__ASSIGNMENT__
Pictures are to be left out; otherwise, copy exactly the lines from the line containing "row order: 日期 ascending -> 涨跌(BP) descending" through the end of the data.

__TASK MATERIAL__
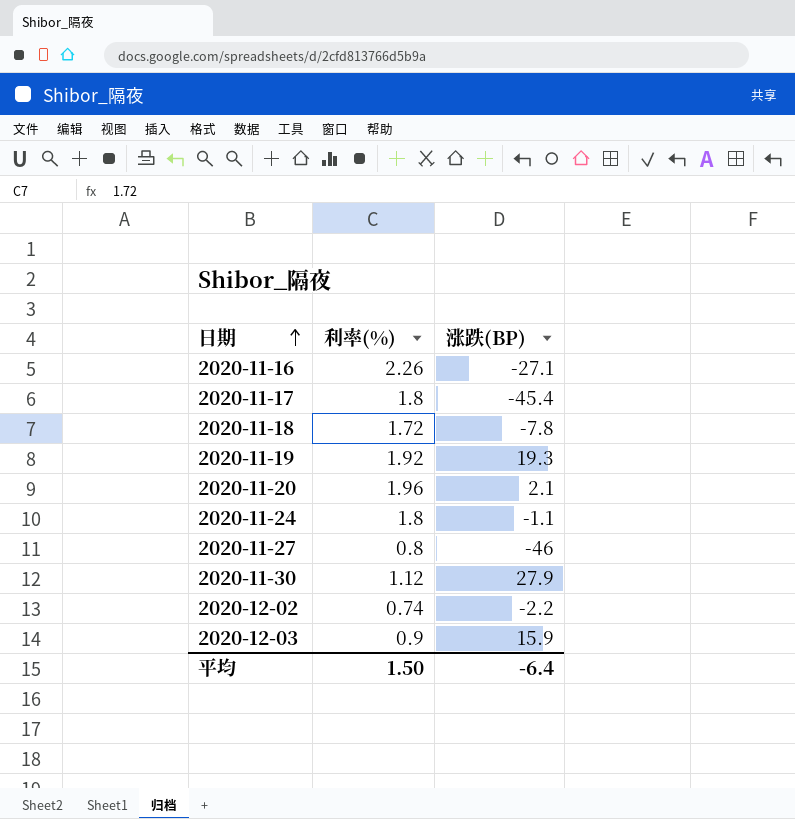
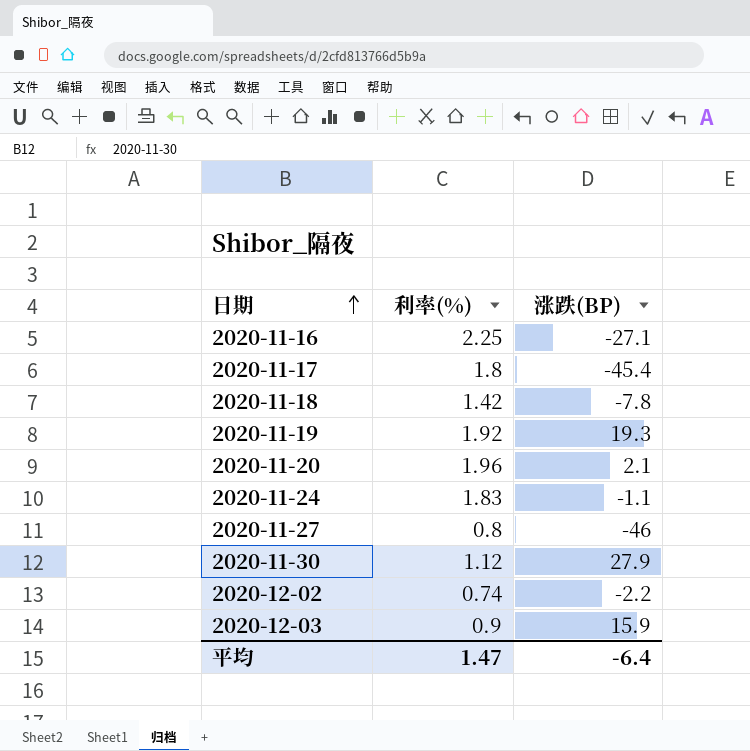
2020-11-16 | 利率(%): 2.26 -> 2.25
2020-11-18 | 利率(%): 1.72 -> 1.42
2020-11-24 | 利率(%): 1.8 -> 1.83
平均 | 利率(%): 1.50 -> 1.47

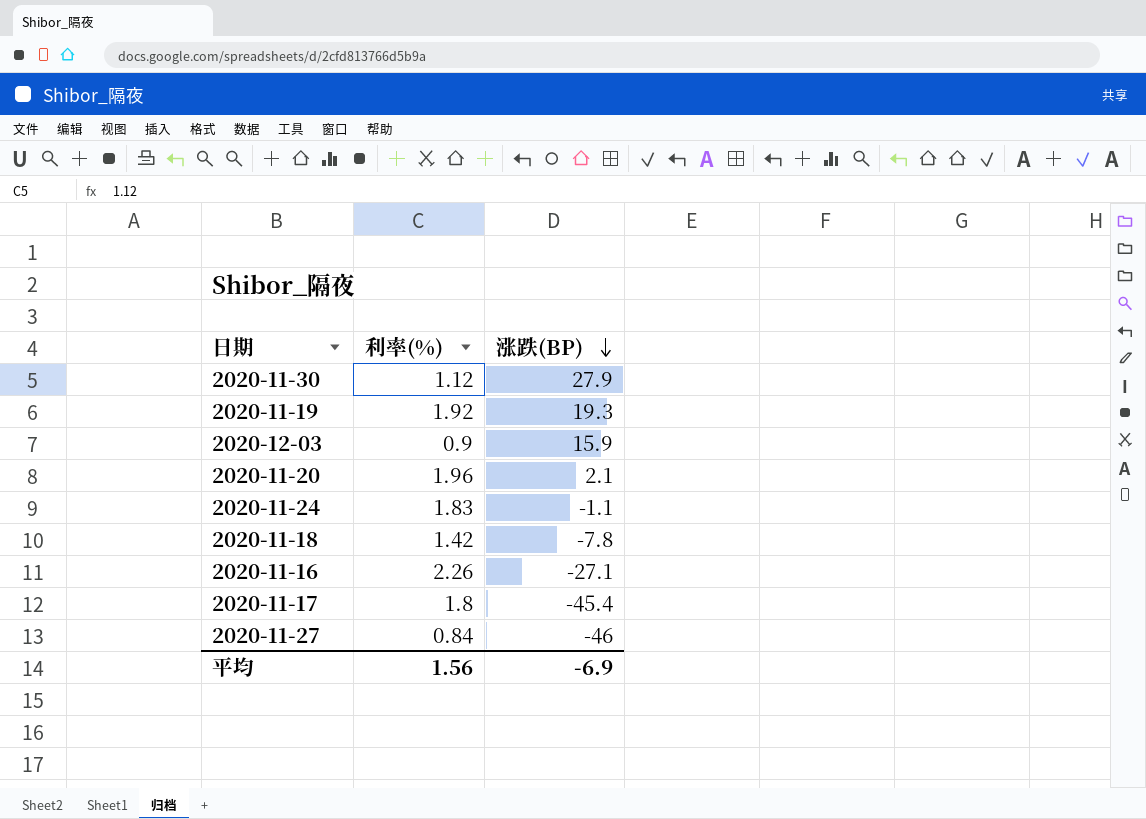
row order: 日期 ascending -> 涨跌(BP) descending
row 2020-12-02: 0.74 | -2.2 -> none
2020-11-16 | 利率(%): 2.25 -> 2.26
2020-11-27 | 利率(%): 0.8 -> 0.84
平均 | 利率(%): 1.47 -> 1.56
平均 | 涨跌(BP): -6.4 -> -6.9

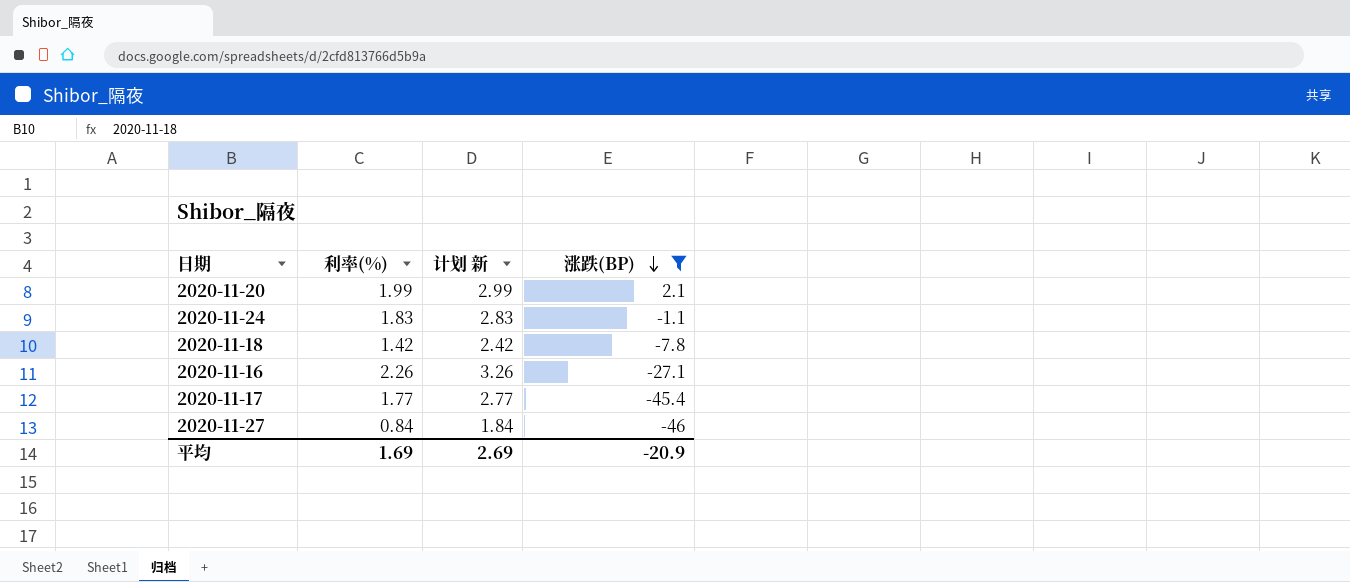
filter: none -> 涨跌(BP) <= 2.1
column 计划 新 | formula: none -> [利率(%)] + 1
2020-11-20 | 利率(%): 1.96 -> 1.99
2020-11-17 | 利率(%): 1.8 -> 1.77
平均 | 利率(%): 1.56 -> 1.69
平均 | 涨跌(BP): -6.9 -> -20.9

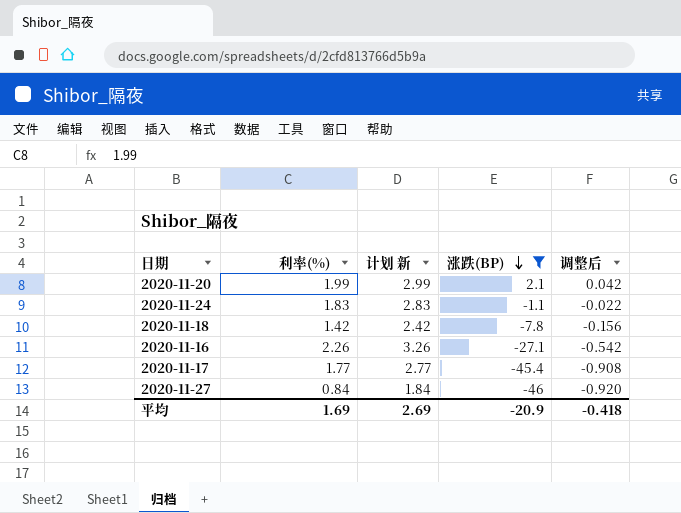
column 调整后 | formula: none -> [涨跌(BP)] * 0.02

__RESPONSE AREA__
row order: 日期 ascending -> 涨跌(BP) descending
row 2020-12-02: 0.74 | -2.2 -> none
2020-11-16 | 利率(%): 2.25 -> 2.26
2020-11-27 | 利率(%): 0.8 -> 0.84
平均 | 利率(%): 1.47 -> 1.56
平均 | 涨跌(BP): -6.4 -> -6.9

filter: none -> 涨跌(BP) <= 2.1
column 计划 新 | formula: none -> [利率(%)] + 1
2020-11-20 | 利率(%): 1.96 -> 1.99
2020-11-17 | 利率(%): 1.8 -> 1.77
平均 | 利率(%): 1.56 -> 1.69
平均 | 涨跌(BP): -6.9 -> -20.9

column 调整后 | formula: none -> [涨跌(BP)] * 0.02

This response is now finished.